Processing Unicode(Devnagari) in Python

Source: Devanagari (Unicode block)

 

 

Unicode is a standard for representing characters in different languages using four digit hexadecimal number called code points. Each character is associated with a unique code point. In python, these code points are represented as \uXXXX, where \u indicates Unicode and XXXX is the four digit hexadecimal number.

 

Nepali texts are written in Devnagari script. Unicode code points for characters used in Devnagari script ranges from \u0900 to \u097F.

 

Find Unicode table for Devnagari texts at: Unicode/UTF-8

 

Nepali texts are encoded using utf-8 encoding.
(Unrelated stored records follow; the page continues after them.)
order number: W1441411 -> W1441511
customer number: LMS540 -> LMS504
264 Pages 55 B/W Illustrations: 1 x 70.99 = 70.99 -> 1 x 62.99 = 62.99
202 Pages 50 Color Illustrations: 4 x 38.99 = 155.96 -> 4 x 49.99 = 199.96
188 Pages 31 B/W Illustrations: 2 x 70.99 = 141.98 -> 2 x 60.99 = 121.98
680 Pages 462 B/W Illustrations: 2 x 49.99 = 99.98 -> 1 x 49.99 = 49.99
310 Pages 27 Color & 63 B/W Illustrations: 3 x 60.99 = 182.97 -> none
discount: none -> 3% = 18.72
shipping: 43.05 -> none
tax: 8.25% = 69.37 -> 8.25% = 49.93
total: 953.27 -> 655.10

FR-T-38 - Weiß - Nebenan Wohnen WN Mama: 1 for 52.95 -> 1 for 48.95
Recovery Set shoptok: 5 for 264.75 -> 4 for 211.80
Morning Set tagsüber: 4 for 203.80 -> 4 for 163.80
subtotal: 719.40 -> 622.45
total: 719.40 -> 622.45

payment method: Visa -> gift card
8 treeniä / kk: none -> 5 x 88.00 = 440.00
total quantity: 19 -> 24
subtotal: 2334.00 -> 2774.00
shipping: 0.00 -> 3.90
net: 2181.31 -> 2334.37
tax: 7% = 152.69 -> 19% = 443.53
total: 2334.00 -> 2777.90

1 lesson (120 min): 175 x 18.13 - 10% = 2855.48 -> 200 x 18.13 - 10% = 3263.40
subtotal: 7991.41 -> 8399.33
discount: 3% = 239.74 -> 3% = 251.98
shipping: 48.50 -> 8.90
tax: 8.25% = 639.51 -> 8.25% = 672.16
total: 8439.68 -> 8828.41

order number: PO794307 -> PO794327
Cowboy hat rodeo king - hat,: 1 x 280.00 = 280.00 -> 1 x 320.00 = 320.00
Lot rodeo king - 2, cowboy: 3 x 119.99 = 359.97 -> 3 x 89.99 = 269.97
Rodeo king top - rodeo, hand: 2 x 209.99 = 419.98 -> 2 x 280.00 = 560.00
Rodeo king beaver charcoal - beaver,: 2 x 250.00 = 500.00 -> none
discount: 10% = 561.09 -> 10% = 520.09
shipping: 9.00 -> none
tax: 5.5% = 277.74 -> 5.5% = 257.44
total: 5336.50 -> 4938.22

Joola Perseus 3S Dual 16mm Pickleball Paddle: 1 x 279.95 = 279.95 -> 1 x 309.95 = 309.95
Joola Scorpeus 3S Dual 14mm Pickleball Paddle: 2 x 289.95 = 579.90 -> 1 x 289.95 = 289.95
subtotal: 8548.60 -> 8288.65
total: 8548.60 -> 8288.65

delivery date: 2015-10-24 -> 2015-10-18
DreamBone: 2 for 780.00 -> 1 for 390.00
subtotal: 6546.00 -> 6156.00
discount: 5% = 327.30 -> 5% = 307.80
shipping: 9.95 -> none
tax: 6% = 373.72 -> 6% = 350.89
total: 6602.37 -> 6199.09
It is one of the widely used character encodings. In utf-8 encoding an 8-bit block is used to represent a character.

 

Handling UTF-8 Encoded Texts in Python

 

Default encoding for Python 2.x is ASCII. So, when working with non-ASCII texts, include the encoding type in the source header, in this case utf-8.

	# -*- coding: utf-8 -*-

 

If the header is not included in the source then you will get a SyntaxError:

	SyntaxError: Non-ASCII character '\xe0' in file example.py on line 3, 
	but no encoding declared; see http://python.org/dev/peps/pep-0263/ for details

 

You don’t need the declaration in Python 3 source because the default encoding for Python 3.x is utf-8.

 

String Representations in Python

 

Python 2.x supports two different types of strings, str, which is a 8-bit string and unicode, which is used for unicode strings.

 

In Python 2.x unicode strings are prefixed with u and byte strings are written as normal strings.

	#python 2.x
	s = u'unicode string in Python 2'

	b = 'byte string in Python 2'

 

Unicode character can also be represented in a string using escape sequences.

	a = u'\u0905'
	print (a)

	OUTPUT:
	अ

 

The python string supported by Python 3.x, str holds Unicode data and two byte types: bytes and bytearray. In Python 3.x Unicode strings are written as normal strings and byte strings are prefixed with b.

	#python 3.x
	s = 'unicode string in Python 3'

	b = b'byte string in Python 3'	

 

Encoding and Decoding

 

When characters are stored, they are stored as bytes, not characters. This is where the concept of encoding fits in. The process of mapping characters into bytes is called encoding and decoding is the process of mapping the bytes back into characters.

 

str() function is equivalent to byte string. Passing a string in encoding other than ASCII(default encoding in 2.x) gives an UnicodeEncodeError. This is because ASCII encoding represents characters in the range 0-127 only.

	str(u'हरुले')

 

	UnicodeEncodeError: 'ascii' codec can't encode characters in position 0-4: 
	ordinal not in range(128)

 

The Unicode string must be encoded in utf-8 by using the encode() function before passing it to the str() function. In this stage the Unicode text is converted to bytes.

	utfstring = u'हरुले'
	bytestring = utfstring.encode("utf8")

 

unicode() function takes 8-bit string which is converted to Unicode using the encoding that has been specified. If the encoding is not specified the default ASCII encoding is used. UnicodeDecodeError occurs when the characters in the string is above the ASCII range(128).

	utfstring = u'हरुले'
	bytestring = utfstring.encode("utf8")
	unicode(bytestring)

 

	UnicodeDecodeError: 'ascii' codec can't decode byte 0xe0 in position 0: 
	ordinal not in range(128)

 

UnicodeDecodeError can be fixed using the decode(). Here, byte strings are converted to Unicode code points.

	utfstring = u'हरुले'
	bytestring = utfstring.encode("utf8")
	unicode(bytestring.decode("utf8"))	

 

The default encoding for Python 3.x is utf-8, so all string in Python 3.x source code are Unicode.

 

Inspect Unicode Properties

 

Properties of Unicode characters can be inspected using the python unicodedata module. The module includes Unicode Character Database, which contains information about Unicode code points.

	#-*- coding: utf-8 -*-
	import unicodedata

 

To find Unicode character code point in decimal use ord() function.

	print ord(u"क")

	OUTPUT:
	2325

 

To find Unicode character’s name use name() function.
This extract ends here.